[Problem details] Starting with the line that contains "Browning folding lightweight", copy every line through the end of the data below, exactly and with nothing added.

[Records shown]
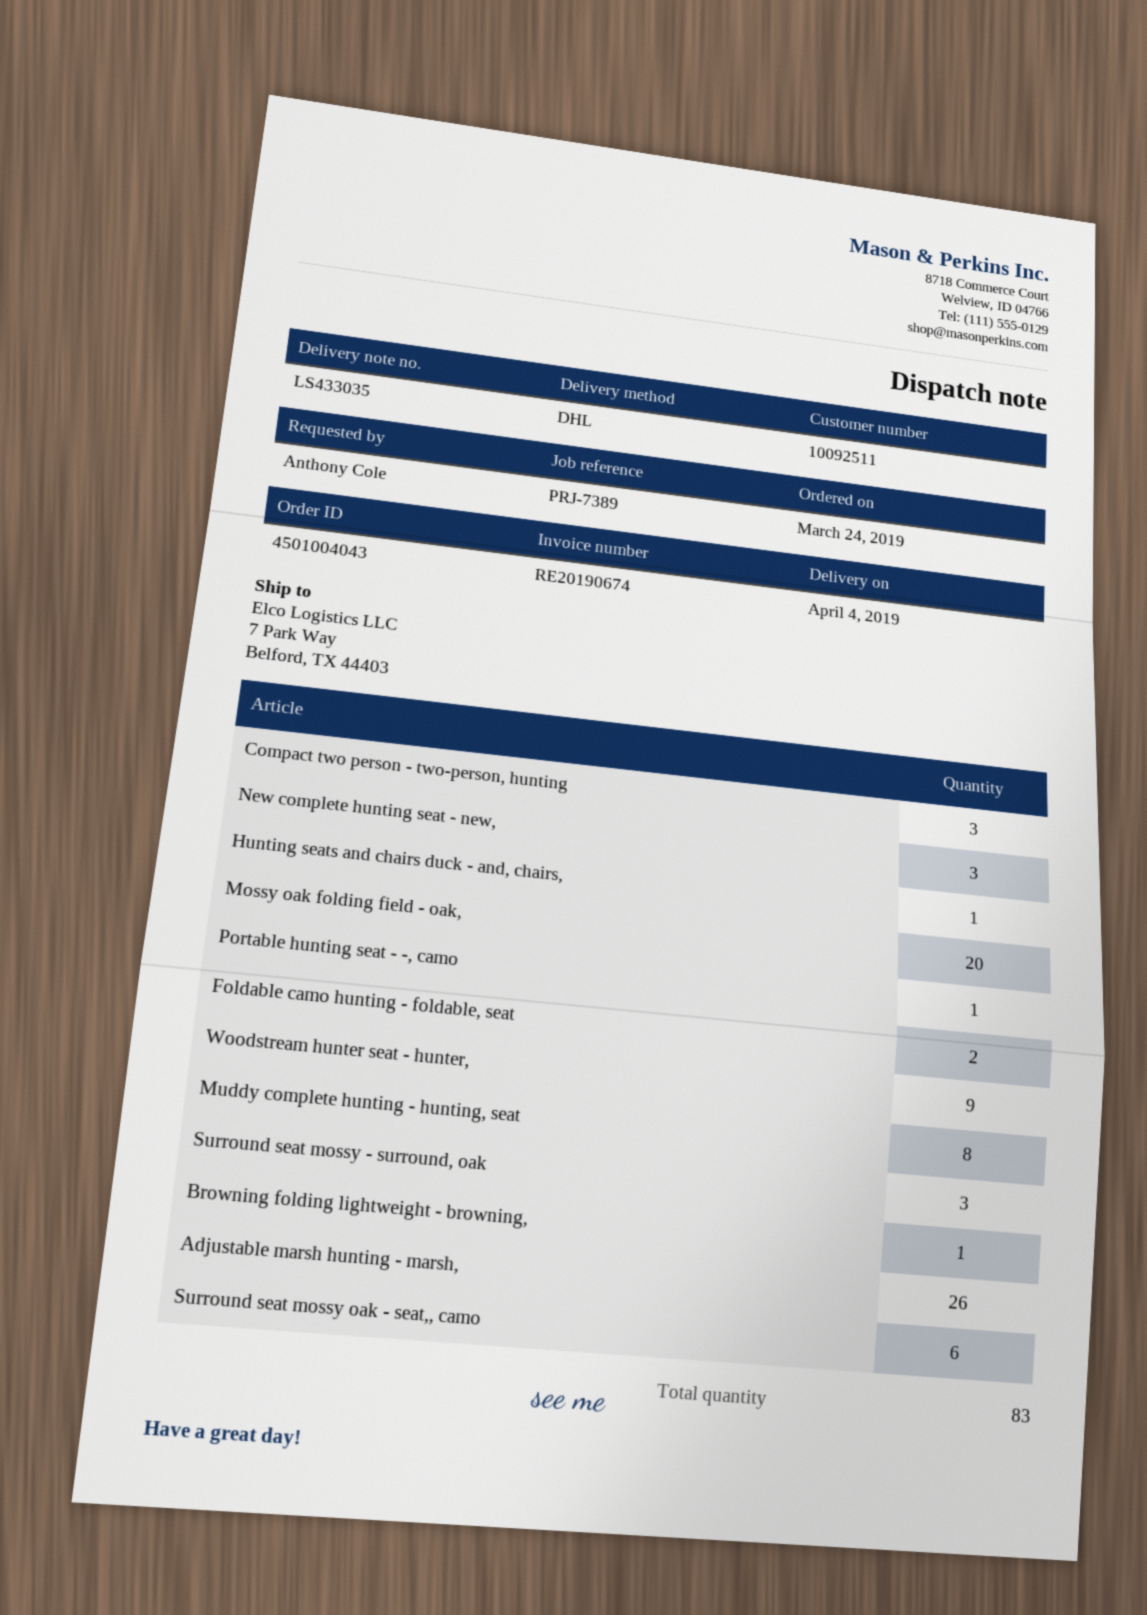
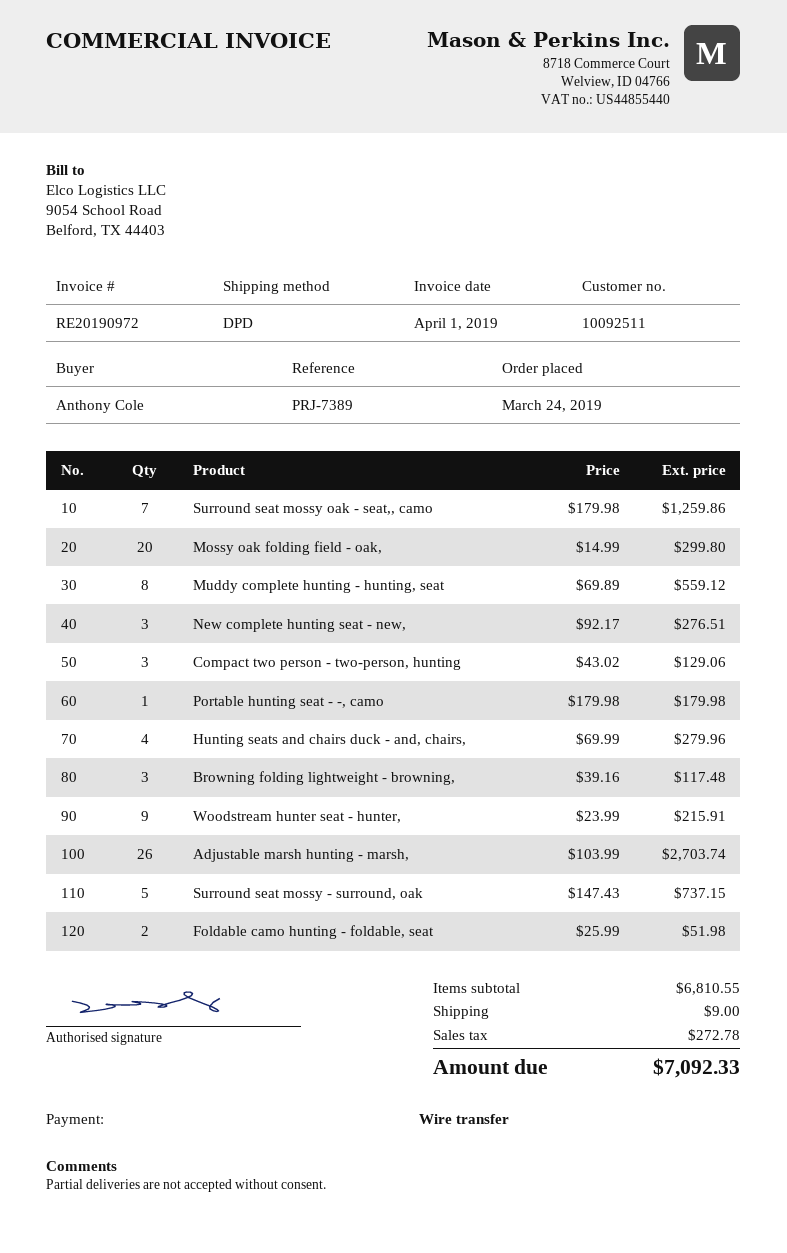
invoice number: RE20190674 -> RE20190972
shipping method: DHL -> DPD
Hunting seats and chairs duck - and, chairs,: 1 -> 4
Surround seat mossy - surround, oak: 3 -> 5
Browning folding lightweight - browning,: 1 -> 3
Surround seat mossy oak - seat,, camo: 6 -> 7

[Answer for the task]
Browning folding lightweight - browning,: 1 -> 3
Surround seat mossy oak - seat,, camo: 6 -> 7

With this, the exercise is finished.